To Summarise: May we never forget that whatever the circumstances, whatever the age, as Christians we are participating in a process that God is working out in and through us, to redeem us from our old selves, the selves in the mold of the self-centred and godless world, and to redeem us to become something more wonderful than the world can possibly conceive, a child of God, ever growing into the likeness of their Father.  And how can this be? Because His unique son, the Son of God, Jesus Christ, died on the Cross at Calvary to make it all possible. His death was the price paid that enabled this process to start, to continue and to be brought to completion one day, in you and me. Hallelujah!

61. On the Way (1)

Reaching into Redemption Meditations: 61. On the Way (1)

Acts 9:1,2   He went to the Chief Priest and got arrest warrants to take to the meeting places in Damascus so that if he found anyone there belonging to the Way, whether men or women, he could arrest them

Gal 2:2   I wanted to be sure I was not running and had not been running my race in vain.

A Journey: It is interesting that in Acts the new faith was referred to as ‘the Way’ which suggests a journey going from somewhere to somewhere. The apostle Paul several times refers to our faith as a race and of course a race has a beginning and an end. In addition to our Galatians verse above, he said to Timothy, “I have fought the good fight, I have finished the race, I have kept the faith.” (2 Tim 4:7) Throughout this series we have contended for the idea that our lives as Christians are a long redemptive process, that it is God’s intention to change me, and you, and the world. Why? Because He wants something better for us than that which we have presently. Never settle for the present, there is more on God’s heart for you.

The Range of God’s desire: I have just recently been listening online to a Bible week in the UK, a week that always has very high faith levels, excellent teaching and an expectation of the power of the Holy Spirit working. What I have found interesting and challenging is the language of worship leaders and other leaders as they lead the worship and wait on God, such as, “I believe the Lord wants to reach out to those who have been holding onto fears for many years and release you from them,” or “there are people here tonight who have been struggling with their marriages and tonight I believe the Lord wants you to recommit yourselves to making them work with His grace.”   Now I don’t have a problem with those words as such, but they have triggered a thought in me that I have never seen so clearly before: Yes, God does want to come and minister to those people but also those who struggle with anger, with sexual temptations, with worries at work, with worries about their children, and those who are feeling spiritually lethargic, those who are feeling like giving up, those who feel failures, those who are struggling in a myriad of ways, yes, He wants to minister to ALL of these things, all of these people, so why doesn’t He, because these are surely things He wants to redeem us from? The change in respect of each of these things IS God’s will for us, so how does it work?

Aspects of Change: Does God wave a magic wand and we are changed?

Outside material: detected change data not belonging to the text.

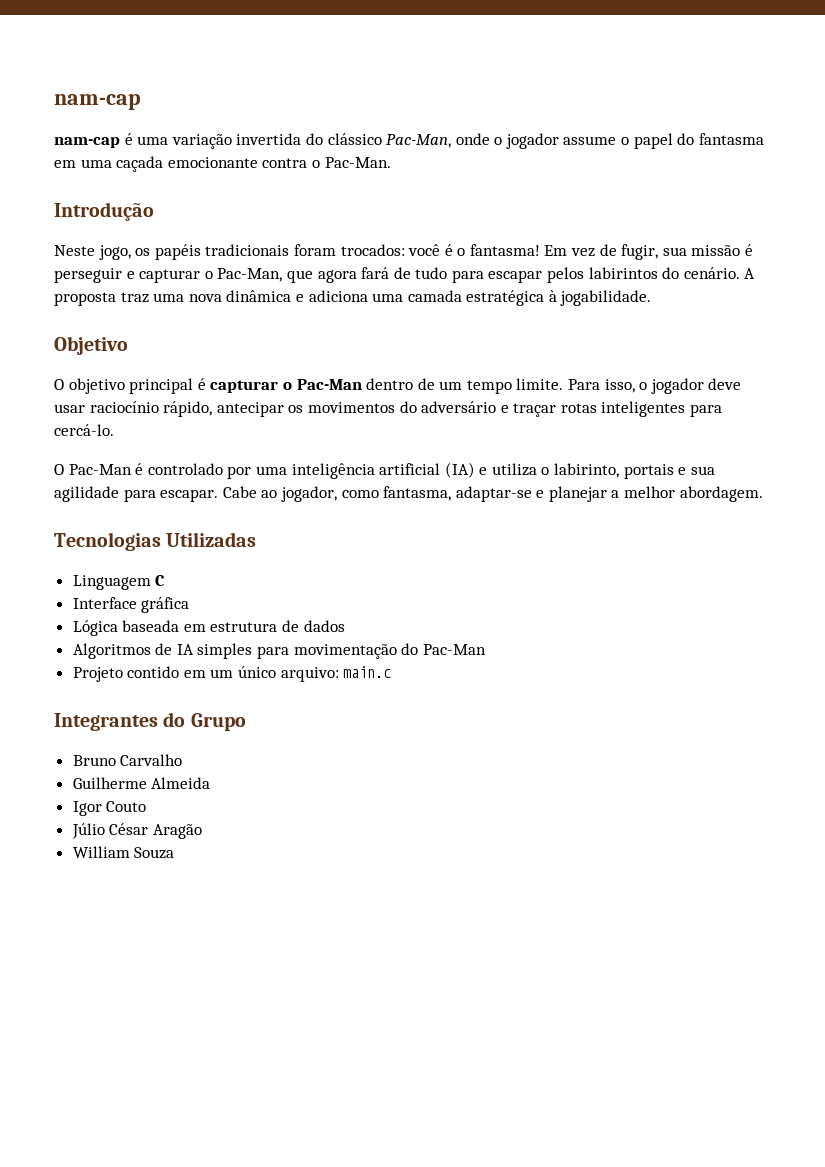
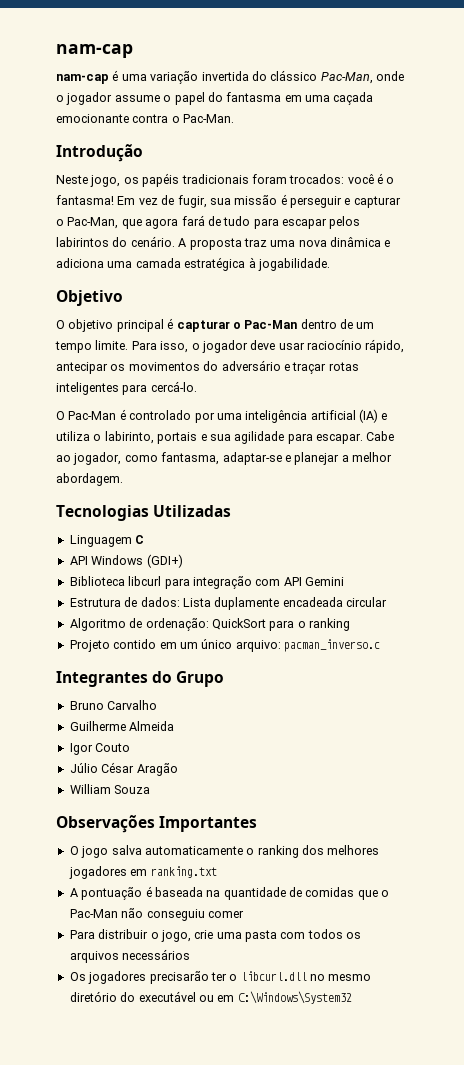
- Interface gráfica
- Lógica baseada em estrutura de dados
- Algoritmos de IA simples para movimentação do Pac-Man
+ API Windows (GDI+)
+ Biblioteca libcurl para integração com API Gemini
+ Estrutura de dados: Lista duplamente encadeada circular
+ Algoritmo de ordenação: QuickSort para o ranking
- Projeto contido em um único arquivo: main.c
+ Projeto contido em um único arquivo: pacman_inverso.c
+ Observações Importantes
+ O jogo salva automaticamente o ranking dos melhores jogadores em ranking.txt
+ A pontuação é baseada na quantidade de comidas que o Pac-Man não conseguiu comer
+ Para distribuir o jogo, crie uma pasta com todos os arquivos necessários
+ Os jogadores precisarão ter o libcurl.dll no mesmo diretório do executável ou em C:\Windows\System32

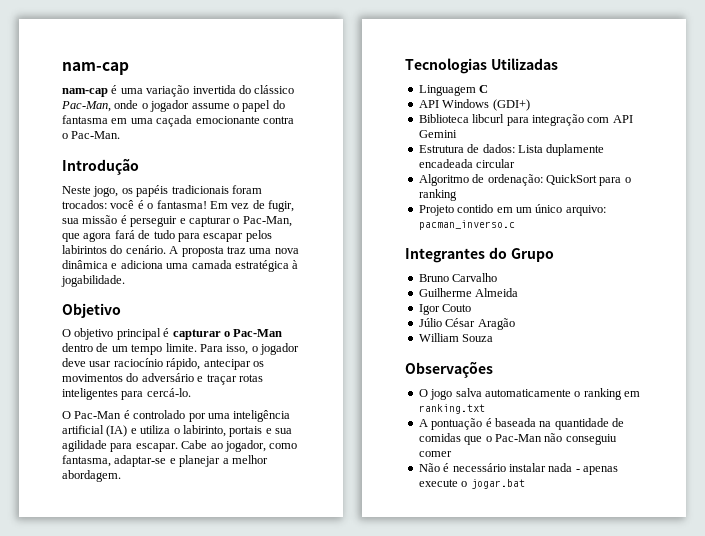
- Observações Importantes
+ Observações
- O jogo salva automaticamente o ranking dos melhores jogadores em ranking.txt
+ O jogo salva automaticamente o ranking em ranking.txt
- Para distribuir o jogo, crie uma pasta com todos os arquivos necessários
- Os jogadores precisarão ter o libcurl.dll no mesmo diretório do executável ou em C:\Windows\System32
+ Não é necessário instalar nada - apenas execute o jogar.bat

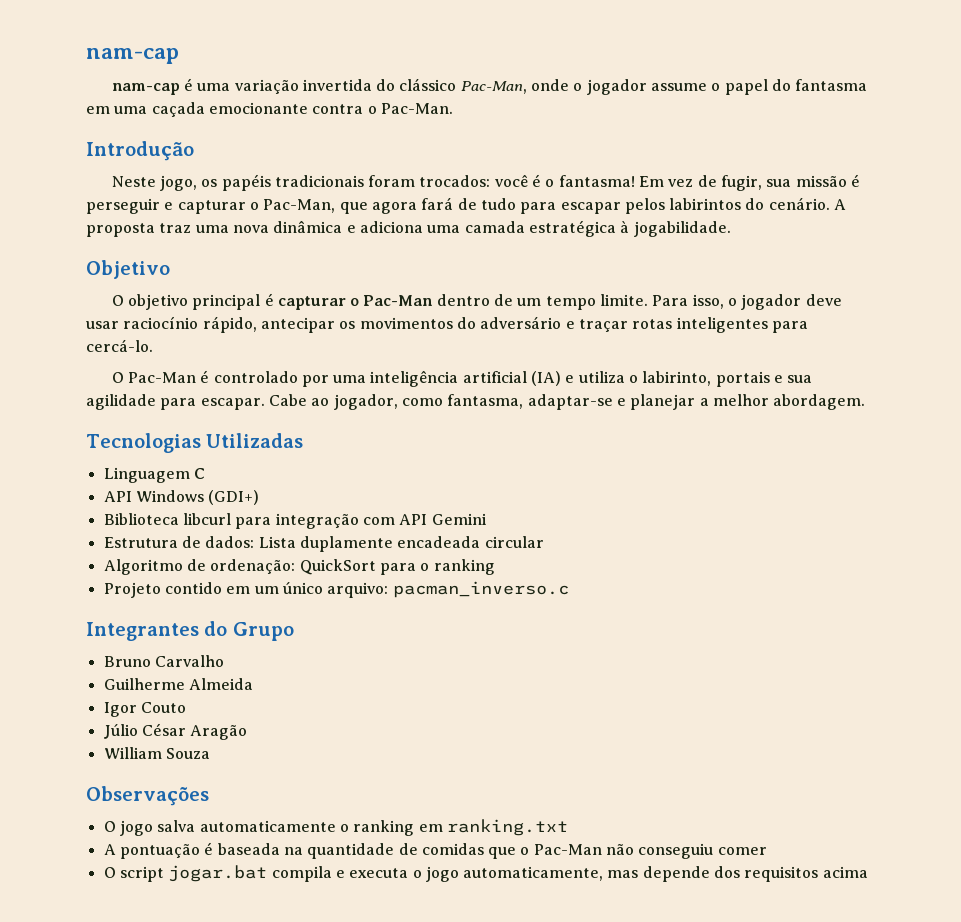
- Não é necessário instalar nada - apenas execute o jogar.bat
+ O script jogar.bat compila e executa o jogo automaticamente, mas depende dos requisitos acima

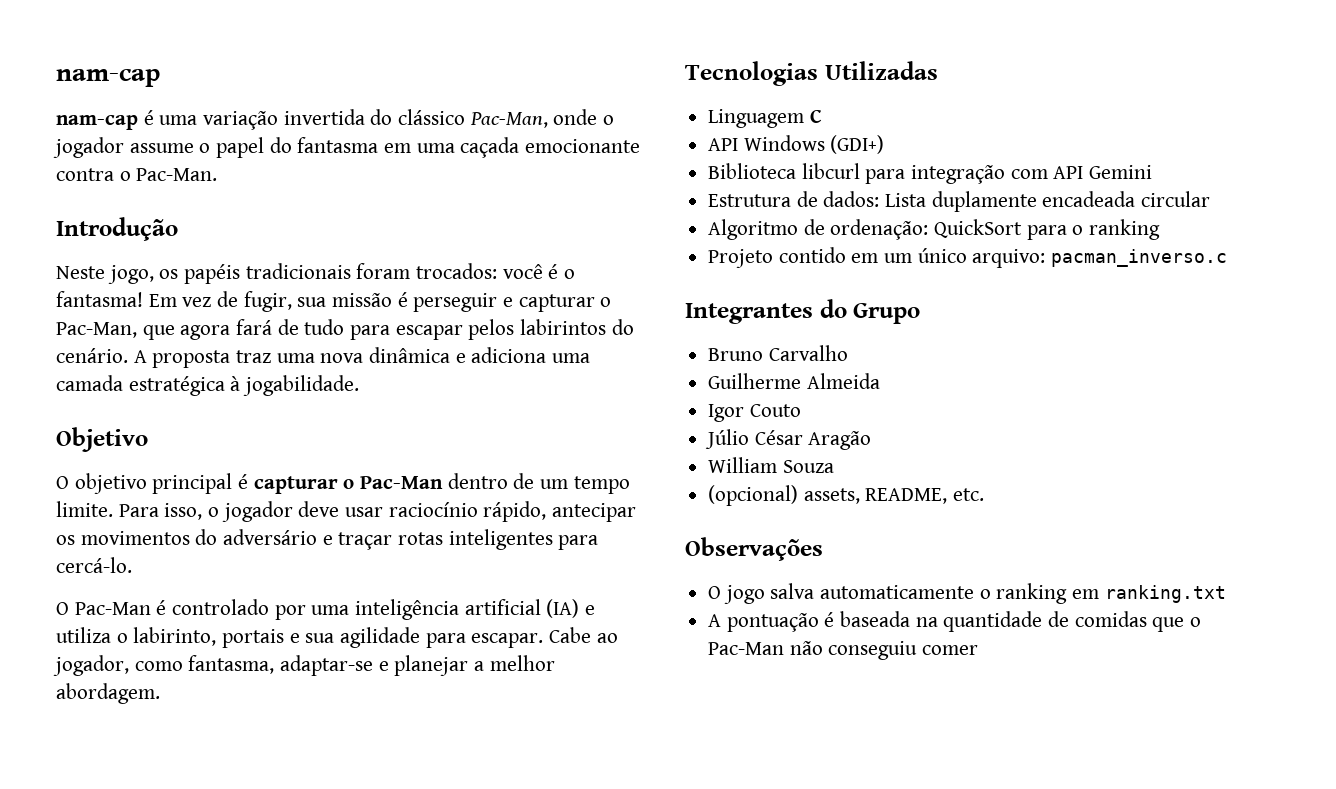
+ (opcional) assets, README, etc.
- O script jogar.bat compila e executa o jogo automaticamente, mas depende dos requisitos acima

No, of course not. The Lord works through clearly defined channels. We can see them in the New Testament and there is nothing hyper-mystical about them. They are easily understood, so let’s consider each of them.

My Self Will: Now there is a clear indication in the Bible that we do genuinely have free will and we have the ability to choose how to act in response to anything God says. The Bible shows that God speaks and expects people to respond. He wouldn’t bother to speak if He didn’t have that expectation. Now we also have examples in the Bible of people who did respond positively in belief (and many of our earlier studies showed individuals who did respond positively to God) but we also have examples of people who rejected what God said and disobeyed Him. At the outset Eve could have refused to listen to Satan, but didn’t and so gave way to his suggestions, the temptation in the Garden of Eden.

Heart Condition? You and I can choose how we respond when we hear the word preached, but it is not that simple. There is our ‘heart condition’ and the things that impact upon it. Heart condition? The Bible speaks about hungering and thirsting (Psa 42:2, 63:1, 107:9, 143:6, Isa 44:3, 55:1, Mt 5:6, Jn 7:37, Rev 21:6, 22:17). The person who hungers and thirst is, without doubt, a more open vessel to receive from God. In the Gospels we find people crying out to Jesus to help them. Is that us? Is it possible to make yourself ‘thirst’ for God or is it something He has to do? Both!

Our Choices: I can choose, in respect of the so-called spiritual disciplines, to make more time to wait on God in stillness, I can choose to deepen my study of His word, I can choose to deepen my prayer experiences, I can choose to purpose to worship more fully, I can choose to take notes, listen more carefully and more purposefully respond to the preached word, and all of these things are our efforts to draw near to God. As I do these things I believe there is a changing that will take place in me as He responds (“Come near to God and he will come near to you” – Jas 4:8), and I will find a raising of faith within me, an increase in awareness of Him, and a thrill and sense of thanksgiving rise in me. I can choose to do these things and then have to trust in His responses. This is my contribution to this part of the redemption process.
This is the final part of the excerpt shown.